Ted Cruz spent a huge legislative week tweeting in defense of the Nazi salute

Is this really the hill you want to die on, senator?

US Senator Ted Cruz, Republican of Texas, speaks during a Senate Judiciary Committee hearing to exam...
TOM BRENNER/AFP/Getty Images
Impact

Like Erwin Schrodinger’s eternally tortured cat, Texas Republican Sen. Ted Cruz has somehow managed to straddle two diametrically opposed states of being this week, placing himself in the unenviable position of having to both condemn Nazis — what should, by all rights, be a fairly easy lift for a United States senator — while also twisting himself like a Cirque du Soleil contortionist into wholeheartedly defending people who enthusiastically give the Nazis’ iconic “Sieg Heil” salute.

Let’s go back to the halcyon days of, uh, this past Wednesday, when Cruz forcefully defended the “non-violent” protests (if you want to call them that) over masking mandates at various local school board meetings around the country, during a contentious back and forth with Attorney General Merrick Garland over a Justice Department memo outlining responses to the rising tide of threats against school officials. Among those instances of non-violence, Cruz bloviated, “they involve things like insults, they involve things like a Nazi salute.” (Whether giving a Nazi salute is actually non-violent is, itself, a whoooole other issue.)

“My god, a parent did a Nazi salute at a school board [meeting] because they thought the policies were oppressive,” Cruz exclaimed in mock outrage, before getting Garland to confirm that, yes, giving a Nazi salute in this instance is indeed a protected right under the First Amendment.

To be clear, Cruz and Garland are entirely correct: Giving a Nazi salute under these circumstance is a protected right under the First Amendment. It’s a point Cruz has spent the past two days haranguing his followers about on Twitter, with a barrage of tweets and retweets trumpeting how smart he is, and how dumb the “lefty journos” are, neener neener neener.

Now, personally, I think there are much more important things for high-profile member of the upper chamber of Congress to do with their time than insist on reminding people that they got into an argument about when precisely it’s okay to give a Nazi salute. For instance, Ted could have spent some of his past few hours draining the joy from a beloved television series or making up imaginary constituents to worry about, like his colleagues Mitt Romney and Joe Manchin did this week, respectively.
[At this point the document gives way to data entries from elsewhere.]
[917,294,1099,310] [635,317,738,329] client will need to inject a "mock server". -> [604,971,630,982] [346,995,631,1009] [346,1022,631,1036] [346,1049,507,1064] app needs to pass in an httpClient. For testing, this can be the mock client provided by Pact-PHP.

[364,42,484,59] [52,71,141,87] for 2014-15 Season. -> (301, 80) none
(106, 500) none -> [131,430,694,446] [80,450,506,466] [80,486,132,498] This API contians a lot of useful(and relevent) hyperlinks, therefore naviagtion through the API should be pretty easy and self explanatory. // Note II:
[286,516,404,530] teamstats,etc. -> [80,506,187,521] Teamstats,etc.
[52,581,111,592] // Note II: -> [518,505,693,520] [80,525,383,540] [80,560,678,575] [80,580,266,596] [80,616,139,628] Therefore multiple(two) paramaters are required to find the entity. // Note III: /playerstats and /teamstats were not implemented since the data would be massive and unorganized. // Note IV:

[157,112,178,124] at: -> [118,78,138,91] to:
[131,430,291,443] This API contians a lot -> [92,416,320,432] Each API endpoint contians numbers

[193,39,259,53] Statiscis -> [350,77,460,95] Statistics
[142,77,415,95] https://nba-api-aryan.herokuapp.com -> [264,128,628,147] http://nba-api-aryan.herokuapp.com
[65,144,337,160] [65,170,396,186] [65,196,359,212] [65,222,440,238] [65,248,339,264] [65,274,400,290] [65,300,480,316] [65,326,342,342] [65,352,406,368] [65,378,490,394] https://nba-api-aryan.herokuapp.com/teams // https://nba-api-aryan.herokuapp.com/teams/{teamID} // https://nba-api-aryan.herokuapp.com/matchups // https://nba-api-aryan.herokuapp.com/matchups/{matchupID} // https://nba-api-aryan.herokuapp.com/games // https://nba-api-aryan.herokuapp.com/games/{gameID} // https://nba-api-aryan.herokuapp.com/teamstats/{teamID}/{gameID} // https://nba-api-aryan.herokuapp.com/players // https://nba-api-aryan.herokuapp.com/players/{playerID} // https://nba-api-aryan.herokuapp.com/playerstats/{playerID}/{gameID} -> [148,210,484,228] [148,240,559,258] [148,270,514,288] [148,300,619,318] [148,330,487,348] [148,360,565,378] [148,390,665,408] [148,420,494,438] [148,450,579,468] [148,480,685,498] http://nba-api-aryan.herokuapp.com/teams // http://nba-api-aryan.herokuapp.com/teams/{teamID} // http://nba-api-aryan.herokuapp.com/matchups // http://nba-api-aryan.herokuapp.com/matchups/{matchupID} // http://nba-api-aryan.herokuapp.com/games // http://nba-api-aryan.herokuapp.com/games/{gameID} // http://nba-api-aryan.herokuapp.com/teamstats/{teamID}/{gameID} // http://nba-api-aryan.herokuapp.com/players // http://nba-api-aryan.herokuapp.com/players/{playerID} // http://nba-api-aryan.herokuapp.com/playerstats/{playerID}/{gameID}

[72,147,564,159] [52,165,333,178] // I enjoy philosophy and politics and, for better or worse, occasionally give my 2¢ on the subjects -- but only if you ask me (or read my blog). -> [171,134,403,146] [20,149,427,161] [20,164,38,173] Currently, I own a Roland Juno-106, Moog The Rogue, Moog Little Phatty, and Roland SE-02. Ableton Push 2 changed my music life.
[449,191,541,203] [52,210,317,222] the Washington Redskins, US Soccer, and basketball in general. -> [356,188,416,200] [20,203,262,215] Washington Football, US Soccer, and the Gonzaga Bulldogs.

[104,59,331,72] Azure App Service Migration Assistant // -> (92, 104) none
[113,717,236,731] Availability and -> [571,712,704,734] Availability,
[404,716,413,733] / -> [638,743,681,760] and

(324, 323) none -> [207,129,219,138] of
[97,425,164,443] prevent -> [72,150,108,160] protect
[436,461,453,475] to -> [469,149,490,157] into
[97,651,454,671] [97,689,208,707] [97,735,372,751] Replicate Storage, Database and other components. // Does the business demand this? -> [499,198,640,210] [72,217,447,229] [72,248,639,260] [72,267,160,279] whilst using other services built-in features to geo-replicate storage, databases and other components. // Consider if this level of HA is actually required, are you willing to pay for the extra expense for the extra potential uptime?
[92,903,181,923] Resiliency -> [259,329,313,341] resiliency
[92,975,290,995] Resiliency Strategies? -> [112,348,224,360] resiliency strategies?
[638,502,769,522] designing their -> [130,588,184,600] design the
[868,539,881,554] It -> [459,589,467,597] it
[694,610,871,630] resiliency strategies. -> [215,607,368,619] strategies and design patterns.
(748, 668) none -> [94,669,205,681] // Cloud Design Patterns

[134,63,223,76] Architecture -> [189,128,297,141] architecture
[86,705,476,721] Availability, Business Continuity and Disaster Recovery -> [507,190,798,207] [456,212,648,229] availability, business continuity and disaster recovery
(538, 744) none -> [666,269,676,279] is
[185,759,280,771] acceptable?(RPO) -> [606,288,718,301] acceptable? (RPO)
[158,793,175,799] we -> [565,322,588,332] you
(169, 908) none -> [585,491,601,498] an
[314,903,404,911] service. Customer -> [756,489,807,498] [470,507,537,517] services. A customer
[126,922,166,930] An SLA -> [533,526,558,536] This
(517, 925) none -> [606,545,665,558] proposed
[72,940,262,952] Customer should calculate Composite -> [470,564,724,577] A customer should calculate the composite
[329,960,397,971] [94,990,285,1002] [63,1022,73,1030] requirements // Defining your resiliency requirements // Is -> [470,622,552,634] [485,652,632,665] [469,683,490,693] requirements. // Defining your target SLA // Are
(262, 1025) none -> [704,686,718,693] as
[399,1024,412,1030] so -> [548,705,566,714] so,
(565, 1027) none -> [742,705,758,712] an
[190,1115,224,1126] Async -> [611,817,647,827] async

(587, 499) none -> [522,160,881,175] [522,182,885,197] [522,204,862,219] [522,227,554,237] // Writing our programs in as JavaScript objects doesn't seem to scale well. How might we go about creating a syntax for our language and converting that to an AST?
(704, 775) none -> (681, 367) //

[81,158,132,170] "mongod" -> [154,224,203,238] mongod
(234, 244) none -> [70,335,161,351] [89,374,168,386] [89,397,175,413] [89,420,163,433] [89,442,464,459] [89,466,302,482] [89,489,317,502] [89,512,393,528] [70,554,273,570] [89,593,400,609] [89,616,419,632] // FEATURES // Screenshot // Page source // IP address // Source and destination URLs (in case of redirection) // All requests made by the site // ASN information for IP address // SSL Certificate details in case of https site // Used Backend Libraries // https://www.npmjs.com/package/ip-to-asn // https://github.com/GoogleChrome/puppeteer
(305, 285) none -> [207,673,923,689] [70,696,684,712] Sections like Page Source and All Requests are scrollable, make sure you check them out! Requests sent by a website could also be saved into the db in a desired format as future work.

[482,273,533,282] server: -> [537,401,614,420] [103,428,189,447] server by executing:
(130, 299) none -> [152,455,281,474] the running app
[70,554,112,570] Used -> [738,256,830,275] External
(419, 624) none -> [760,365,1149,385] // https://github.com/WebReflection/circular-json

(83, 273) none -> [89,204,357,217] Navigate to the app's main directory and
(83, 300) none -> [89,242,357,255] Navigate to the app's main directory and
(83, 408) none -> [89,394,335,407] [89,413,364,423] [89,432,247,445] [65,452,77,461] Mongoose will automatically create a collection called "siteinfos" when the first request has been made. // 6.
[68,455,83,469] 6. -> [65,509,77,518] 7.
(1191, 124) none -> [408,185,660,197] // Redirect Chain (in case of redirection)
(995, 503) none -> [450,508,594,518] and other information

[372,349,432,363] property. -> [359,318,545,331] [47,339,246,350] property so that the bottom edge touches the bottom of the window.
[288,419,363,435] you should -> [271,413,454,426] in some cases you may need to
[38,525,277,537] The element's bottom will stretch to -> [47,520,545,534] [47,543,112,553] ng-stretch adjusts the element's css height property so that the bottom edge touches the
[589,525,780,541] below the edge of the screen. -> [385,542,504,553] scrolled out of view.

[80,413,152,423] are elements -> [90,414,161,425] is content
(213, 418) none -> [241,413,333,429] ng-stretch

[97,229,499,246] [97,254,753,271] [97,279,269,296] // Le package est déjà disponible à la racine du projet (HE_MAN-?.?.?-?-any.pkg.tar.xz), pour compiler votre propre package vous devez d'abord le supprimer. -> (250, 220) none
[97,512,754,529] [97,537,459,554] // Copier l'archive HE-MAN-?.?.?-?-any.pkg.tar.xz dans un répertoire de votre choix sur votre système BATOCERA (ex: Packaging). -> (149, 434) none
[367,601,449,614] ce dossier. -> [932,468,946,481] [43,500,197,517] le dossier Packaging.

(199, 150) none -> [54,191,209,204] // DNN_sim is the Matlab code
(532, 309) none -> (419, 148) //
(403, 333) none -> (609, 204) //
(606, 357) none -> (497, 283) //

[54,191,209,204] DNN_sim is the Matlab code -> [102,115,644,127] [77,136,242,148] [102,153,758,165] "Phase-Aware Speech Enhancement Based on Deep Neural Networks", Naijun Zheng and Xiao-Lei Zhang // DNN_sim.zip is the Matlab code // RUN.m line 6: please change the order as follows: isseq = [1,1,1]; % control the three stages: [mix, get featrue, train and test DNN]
Or, he could have used this little tet-a-tet with Garland as a jumping-off point to call for some civility and dignity at community forums where educators are simply trying to keep themselves and their underage charges alive and healthy.

But no. Instead we get 48 hours and counting of snitty tantrum-throwing in defense of the right to toss a Sieg Heil at policies you don’t like. Which is an incredible hill to choose to die on when you consider that regardless of the legality here, Cruz is still tacitly supporting the comparison of school board officials who institute mask mandates during a public health crisis to the policies of Nazi Germany in the 1930s. He may not be the one giving the Nazi salute, but he sure has found common cause with the people who are.

Like Barbra Streisand’s eponymous “effect” before him, the more Cruz rage-tweets about how right he was to defend the constitutional protections for comparing school board officials to Nazis, the more he simply reminds the world that he has very strong opinions about who should and shouldn’t be equated with the Third Reich, and that those opinions are extremely bad. (Pro tip! If the subject of your Nazi comparison doesn’t actually believe in ethnic superiority or other forms of bigotry and racism, they’re not a Nazi. They’re just someone you’re annoyed with.) In fact, we’ve already been over this with some of Cruz’s fellow Republicans, who simply cannot stop trivializing the Holocaust.

At the end of the day, just because you can legally compare something to a Nazi doesn’t mean you should compare something to a Nazi — a point Ted would be wise to remember each time he reminds the public of his position on the subject.